*Exercise prompt*
Which lines in the data below contain the word "mirror"? Return each of them.
--- START ---
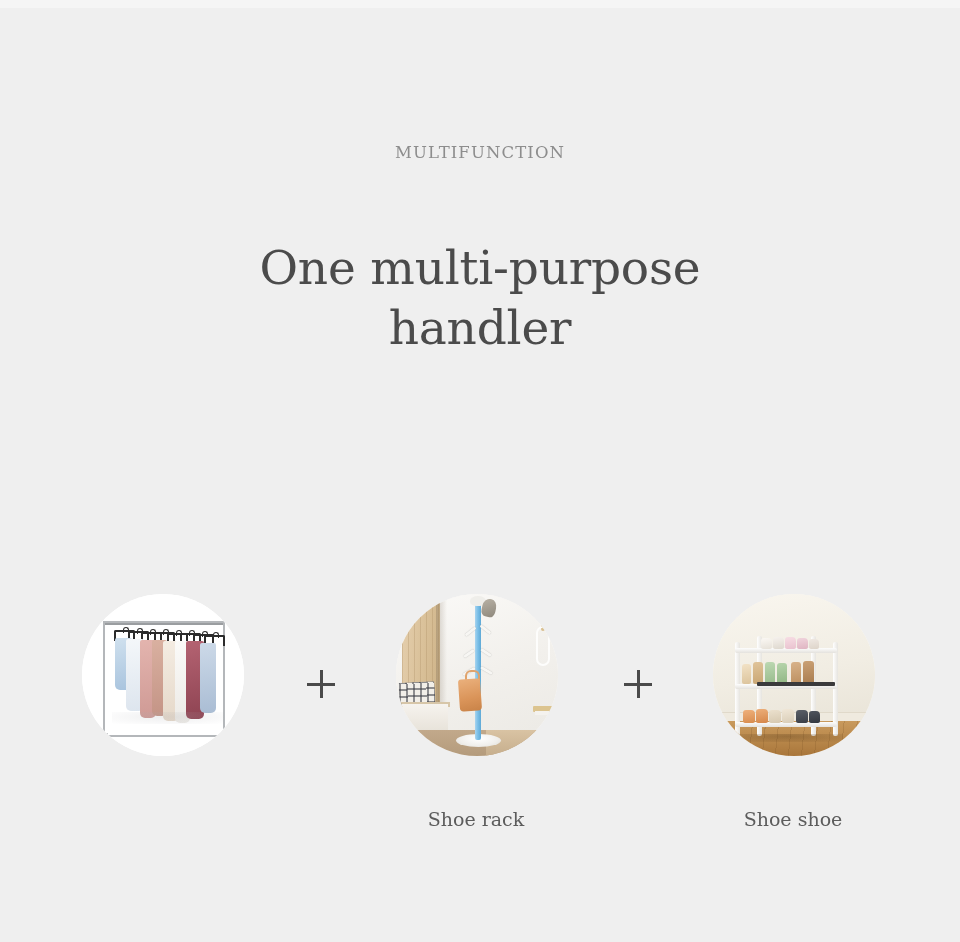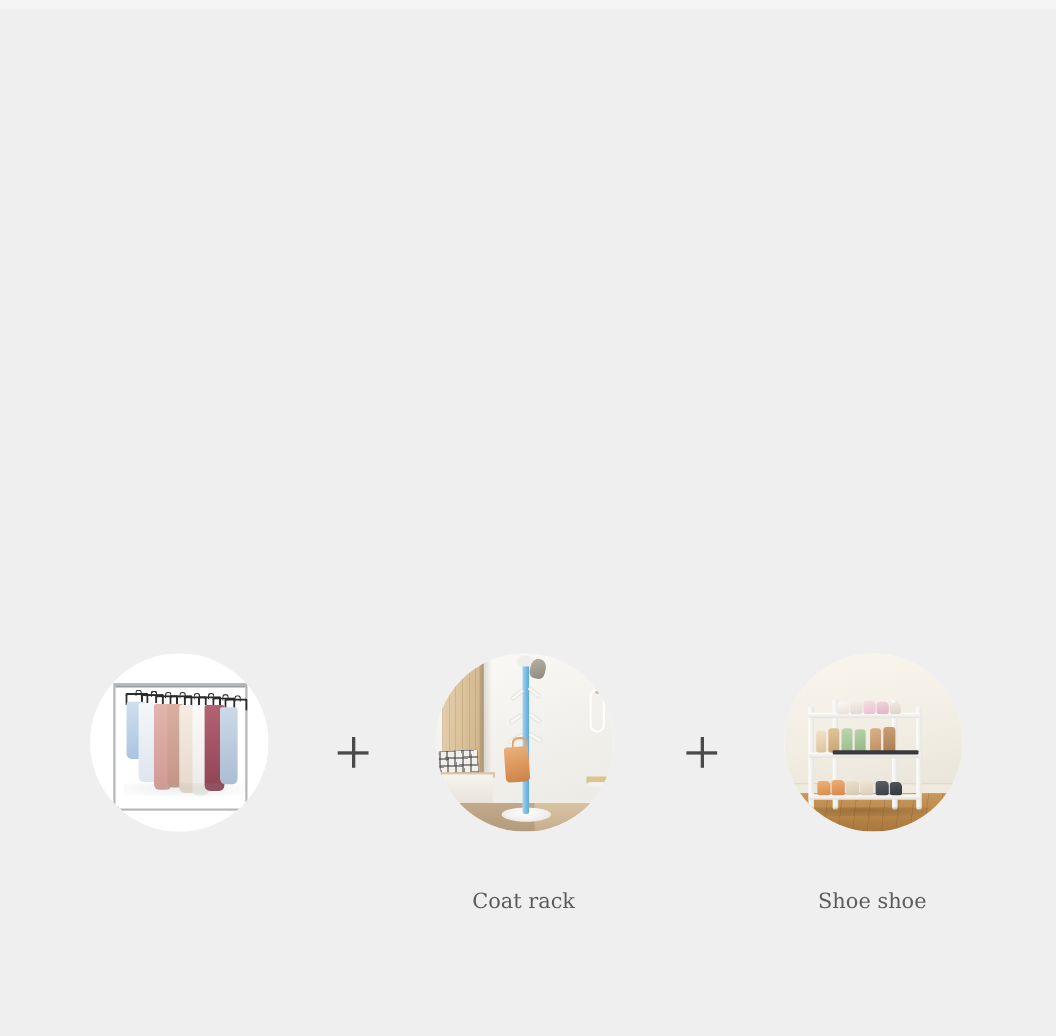--- a/index.html
+++ b/index.html
@@ -406,21 +406,26 @@
     border-radius: 3px 4px 2px 2px;
   }
 </style>
 </head>
 <body>
 
 <div class="page">
 
   <div class="top-strip"></div>
 
-
+  <div class="eyebrow">MULTIFUNCTION</div>
+
+  <div class="headline">
+    <span class="l1">One multi-purpose</span>
+    <span class="l2">handler</span>
+  </div>
 
 
   <div class="plus plus-1"></div>
   <div class="plus plus-2"></div>
 
   <div class="items-row">
 
     <div class="item item-1">
       <div class="circle">
         <div class="img-clothes">
@@ -479,21 +484,21 @@
 
           <div class="ct-bag-handle"></div>
           <div class="ct-bag"></div>
 
           <div class="ct-mirror-top"></div>
           <div class="ct-mirror"></div>
           <div class="ct-shelf"></div>
           <div class="ct-shelf2"></div>
         </div>
       </div>
-      <div class="caption cap-2">Coat rack</div>
+      <div class="caption cap-2">Shoe rack</div>
     </div>
 
     <div class="item item-3">
       <div class="circle">
         <div class="img-shoe">
           <div class="sh-wall"></div>
           <div class="sh-skirt"></div>
           <div class="sh-floor"></div>
           <div class="sh-floor-planks"></div>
--- END ---
*Solved problem*
           <div class="ct-mirror-top"></div>
           <div class="ct-mirror"></div>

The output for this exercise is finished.